Les quatre garçons, unis dans la recherche, se partagent la voix du narrateur. Tout d'abord universel, il se sépare en quatre entités distinctes, afin de laisser chaque garçon narrer sa propre histoire. Et puis, la voix revient, repart, fait des incursions dans les passés des mères, de Gabriel, de ses amis, élaborant petit à petit un roman choral, mélodieux, évocateur. Tour à tour, c'est l'Allemagne des réfugiés républicains qui se dessine, la France de 68, ou l'Angleterre des Beatles. Derrière, c'est le spectre du franquisme qui hante les consciences, s'insinue dans la narration, les anecdotes, les découvertes. À mots-couverts, couverts mais pleins d'humour, les recherches sur la vie de Gabriel dévoilent les aspects les moins glorieux de cette Espagne laborieuse.
Pas à pas, tendrement, chaque garçon ressuscite le spectre de ce père volatil, esquisse les chemins, les histoires qu'il a créées avec leurs mères et une galerie de personnages variés, qui évoluent en toile de fond. Les récits se construisent peu à peu, comblant ici un manque, ajoutant là une nuance. Les quatre garçons exercent des métiers en rapport avec les mots, la réalité, la vérité, peut-être en une réaction épidermique à leur père renfermé, secret. On comprend mieux leur envie de savoir, leur volonté de faire toute la lumière sur cette leur étrange histoire.
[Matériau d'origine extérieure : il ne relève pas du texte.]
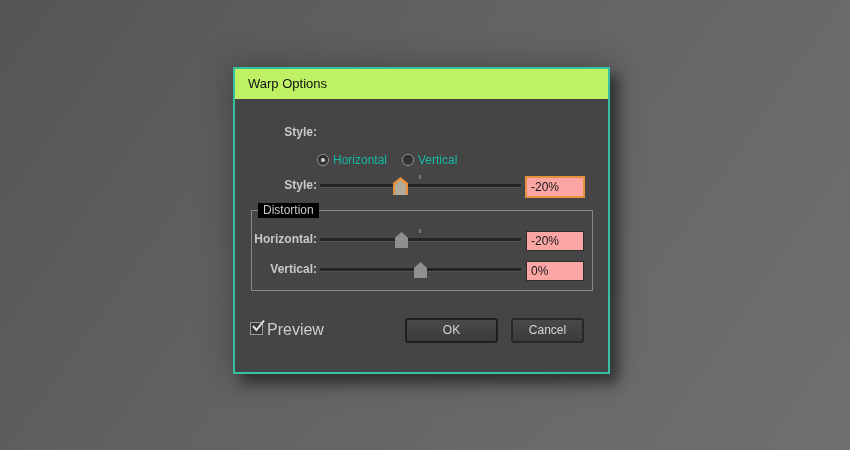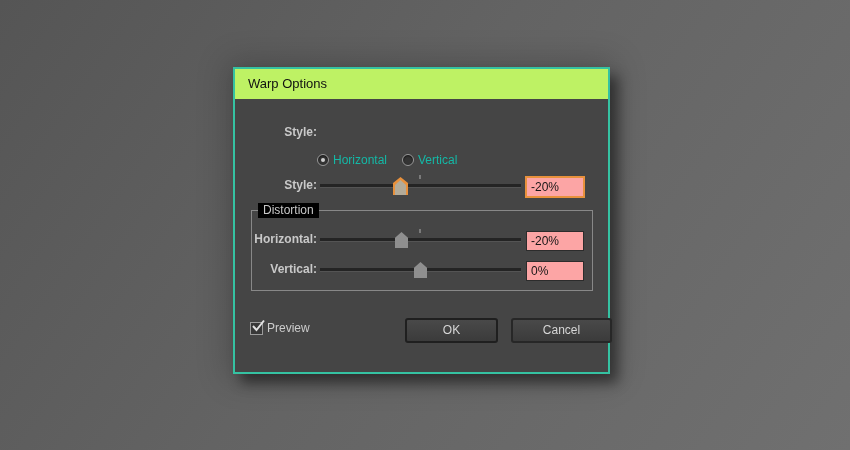--- a/index.html
+++ b/index.html
@@ -59,29 +59,29 @@
     background:#fca5a5;border:1px solid #2c2c2c;color:#161616;font-size:12px;
     font-family:"Liberation Sans",sans-serif;padding:0 0 0 4px;outline:none;
   }
   .vfield.focused{left:290px;width:60px;height:22px;border:2px solid #e8913c;}
   
   .group-box{position:absolute;left:16px;top:141px;width:342px;height:81px;box-sizing:border-box;border:1px solid #888888;}
   .group-legend{position:absolute;left:23px;top:134px;background:#000000;padding:0 5px;font-size:12px;color:#c9c9c9;line-height:15px;}
   
   .checkbox{position:absolute;left:15px;top:253px;width:13px;height:13px;box-sizing:border-box;background:#383838;border:1px solid #9b9b9b;}
   .checkmark{position:absolute;left:0px;top:-4px;}
-  .cb-label{position:absolute;left:32px;top:252px;font-size:12px;color:#cccccc;}
+  .cb-label{position:absolute;left:32px;top:252px;font-size:16px;color:#cccccc;}
   
   .btn{
     position:absolute;top:249px;height:25px;box-sizing:border-box;border-radius:3px;
     background:linear-gradient(#494949,#3b3b3b);color:#d6d6d6;font-size:12px;
     text-align:center;line-height:21px;cursor:default;
   }
   .btn-ok{left:170px;width:93px;border:2px solid #1f1f1f;}
-  .btn-cancel{left:276px;width:101px;border:2px solid #272727;}
+  .btn-cancel{left:276px;width:73px;border:2px solid #272727;}
 </style>
 </head>
 <body>
 
 <div class="dialog">
 
   <div class="titlebar">
     <span>Warp Options</span>
   </div>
Alors qu'on ne s'y attend pas, le récit est souvent drôle, qu'il s'agisse des anecdotes, ou des petites réflexions disséminés ça et là. Drôle, le discours se fait aussi dur, railleur, réaliste, faussement désinvolte ou tendrement émouvant ; certaines scènes vous serreront la gorge, alors que d'autres vous feront sourire bêtement : Jordi Puntí, lui aussi maître des mots, fait preuve d'un grand talent de narrateur. Alors que l'histoire pouvait sembler larmoyante, il se tire de cette improbable situation initiale avec un récit drôle, tendre, intelligent, et souvent émouvant. C'est avec regrets qu'on délaisse une Barcelone puissamment évocatrice et cette drôle de famille recomposée, ces quatre frères aux trajectoires différentes, occupés et bien décidés, désormais, à se créer de nouveaux souvenirs tous ensembles. Jordi Puntí déploie, dans cette savoureuse chronique familiale, un immense talent pour croquer de quelques traits essentiels ces personnages cosmopolite, dont les existences, parfois un peu décousues et cabossées, ont été à l'image de ces innombrables bagages, qui demeurent à jamais perdus.